Asus ZenBook Duo 14 UX482 is one seriously powerful laptop considering the audience it is aimed at. And one could feel the power while working on apps. Like we said before, Asus has done a pretty good job in refining the design and looks while stuffing more power on the inside. The thermal handling is on point and the ScreenPad+ features are more than what you may use. And all this while offering a fairly decent battery backup is definitely no joke here. But not all laptops are perfect and the ZenBook UX482 has its own share of drawbacks too.
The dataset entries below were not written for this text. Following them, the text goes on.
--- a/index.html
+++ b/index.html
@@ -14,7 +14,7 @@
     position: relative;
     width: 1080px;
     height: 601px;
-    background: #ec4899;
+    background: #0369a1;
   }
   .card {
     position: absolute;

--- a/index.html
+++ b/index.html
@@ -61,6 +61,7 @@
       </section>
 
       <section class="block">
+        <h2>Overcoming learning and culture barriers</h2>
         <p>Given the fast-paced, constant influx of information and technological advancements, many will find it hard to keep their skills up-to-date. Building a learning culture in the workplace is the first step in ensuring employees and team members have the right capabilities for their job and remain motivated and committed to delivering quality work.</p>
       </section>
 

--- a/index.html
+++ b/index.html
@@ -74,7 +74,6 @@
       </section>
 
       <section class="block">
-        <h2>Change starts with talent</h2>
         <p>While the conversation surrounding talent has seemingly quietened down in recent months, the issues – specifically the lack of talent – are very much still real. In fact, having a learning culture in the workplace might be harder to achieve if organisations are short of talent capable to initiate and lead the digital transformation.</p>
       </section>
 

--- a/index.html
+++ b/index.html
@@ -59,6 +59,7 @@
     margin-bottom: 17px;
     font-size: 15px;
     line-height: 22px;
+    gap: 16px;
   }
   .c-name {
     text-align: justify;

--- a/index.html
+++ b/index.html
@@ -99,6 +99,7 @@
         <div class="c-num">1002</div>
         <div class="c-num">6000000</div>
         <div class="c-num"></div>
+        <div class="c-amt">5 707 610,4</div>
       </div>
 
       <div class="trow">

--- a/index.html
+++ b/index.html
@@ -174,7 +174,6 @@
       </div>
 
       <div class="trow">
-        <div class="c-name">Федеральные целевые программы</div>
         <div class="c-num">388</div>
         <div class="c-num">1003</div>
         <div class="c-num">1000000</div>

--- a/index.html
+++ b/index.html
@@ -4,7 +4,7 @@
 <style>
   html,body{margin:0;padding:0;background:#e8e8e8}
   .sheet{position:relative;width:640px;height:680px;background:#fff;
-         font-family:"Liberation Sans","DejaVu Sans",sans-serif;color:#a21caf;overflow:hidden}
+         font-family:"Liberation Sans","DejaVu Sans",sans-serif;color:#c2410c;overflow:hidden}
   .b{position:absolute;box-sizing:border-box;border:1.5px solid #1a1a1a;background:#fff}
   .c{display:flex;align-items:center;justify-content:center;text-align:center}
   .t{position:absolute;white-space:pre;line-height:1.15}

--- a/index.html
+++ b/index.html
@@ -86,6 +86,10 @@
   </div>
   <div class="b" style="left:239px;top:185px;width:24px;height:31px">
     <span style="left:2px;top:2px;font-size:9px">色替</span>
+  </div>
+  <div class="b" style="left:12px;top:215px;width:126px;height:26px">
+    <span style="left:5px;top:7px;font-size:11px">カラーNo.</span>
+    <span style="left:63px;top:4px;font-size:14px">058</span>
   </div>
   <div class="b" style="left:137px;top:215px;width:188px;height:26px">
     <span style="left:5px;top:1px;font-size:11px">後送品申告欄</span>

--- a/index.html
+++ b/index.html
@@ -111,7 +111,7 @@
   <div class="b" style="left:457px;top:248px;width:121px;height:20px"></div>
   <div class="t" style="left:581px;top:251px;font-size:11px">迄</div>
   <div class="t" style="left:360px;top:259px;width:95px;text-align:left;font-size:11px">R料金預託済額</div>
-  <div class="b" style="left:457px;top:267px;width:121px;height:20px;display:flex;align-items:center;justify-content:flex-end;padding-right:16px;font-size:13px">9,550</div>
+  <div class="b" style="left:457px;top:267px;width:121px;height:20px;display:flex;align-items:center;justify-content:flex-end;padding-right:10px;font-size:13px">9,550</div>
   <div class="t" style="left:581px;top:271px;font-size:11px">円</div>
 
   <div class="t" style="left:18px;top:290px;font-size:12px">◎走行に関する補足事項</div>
Asus ZenBook Duo 14 UX482.
Asus ZenBook Duo 14 UX482. (HT Tech)

The device’s keyboard is one area that is not the best. It’s cramped and you might not get used to it as easily. What else might need a learning curve here is how the ScreenPad+ works and its capabilities. In addition, if Asus wants to target a slightly wider audience, getting more developers on board for the ScreenPad+ will be a good idea.

And like we mentioned above, if someone wants multi-screen productivity, it is probably easier to get a regular 11th-gen Intel-powered laptop with an extra monitor. The only plus points with ScreenPad are it brings the portability factor to ZenBook while having a second screen and since it is a touch panel, apps like Premiere Pro, Photoshop, and more are integrated better. The entire screen can also be used as a touchpad.